What the task asks |
Down to the last line, set down the material below exactly; skip the pictures.

== Supplied material

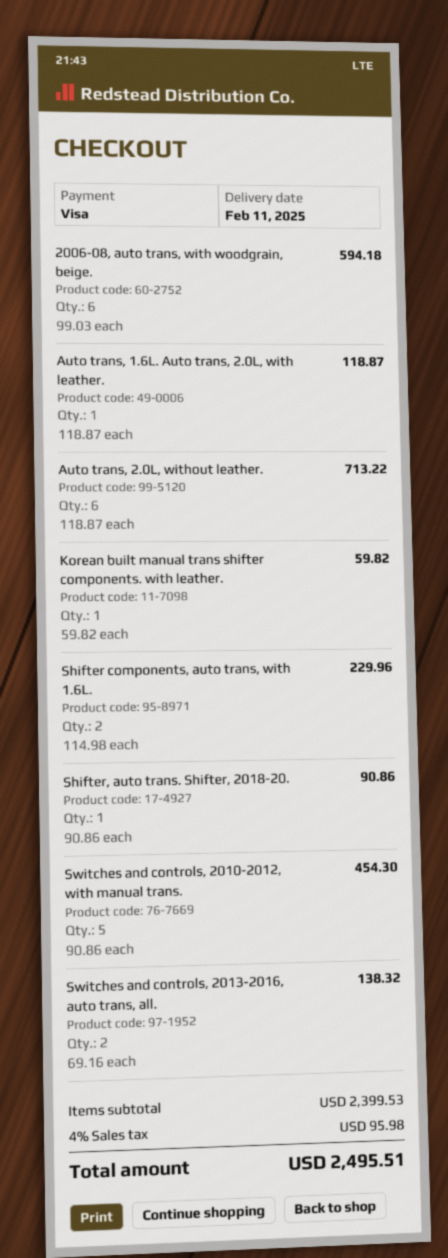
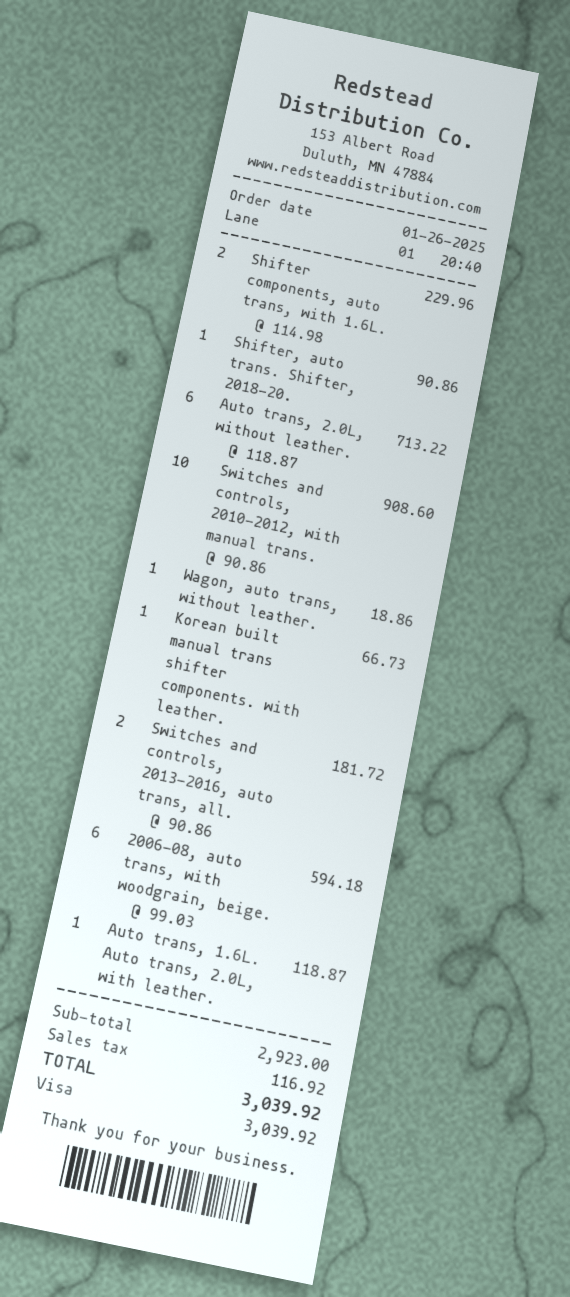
Korean built manual trans shifter components. with leather.: 1 x 59.82 = 59.82 -> 1 x 66.73 = 66.73
Switches and controls, 2010-2012, with manual trans.: 5 x 90.86 = 454.30 -> 10 x 90.86 = 908.60
Switches and controls, 2013-2016, auto trans, all.: 2 x 69.16 = 138.32 -> 2 x 90.86 = 181.72
Wagon, auto trans, without leather.: none -> 1 x 18.86 = 18.86
subtotal: 2399.53 -> 2923.00
tax: 95.98 -> 116.92
total: 2495.51 -> 3039.92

====

Solution below |
Korean built manual trans shifter components. with leather.: 1 x 59.82 = 59.82 -> 1 x 66.73 = 66.73
Switches and controls, 2010-2012, with manual trans.: 5 x 90.86 = 454.30 -> 10 x 90.86 = 908.60
Switches and controls, 2013-2016, auto trans, all.: 2 x 69.16 = 138.32 -> 2 x 90.86 = 181.72
Wagon, auto trans, without leather.: none -> 1 x 18.86 = 18.86
subtotal: 2399.53 -> 2923.00
tax: 95.98 -> 116.92
total: 2495.51 -> 3039.92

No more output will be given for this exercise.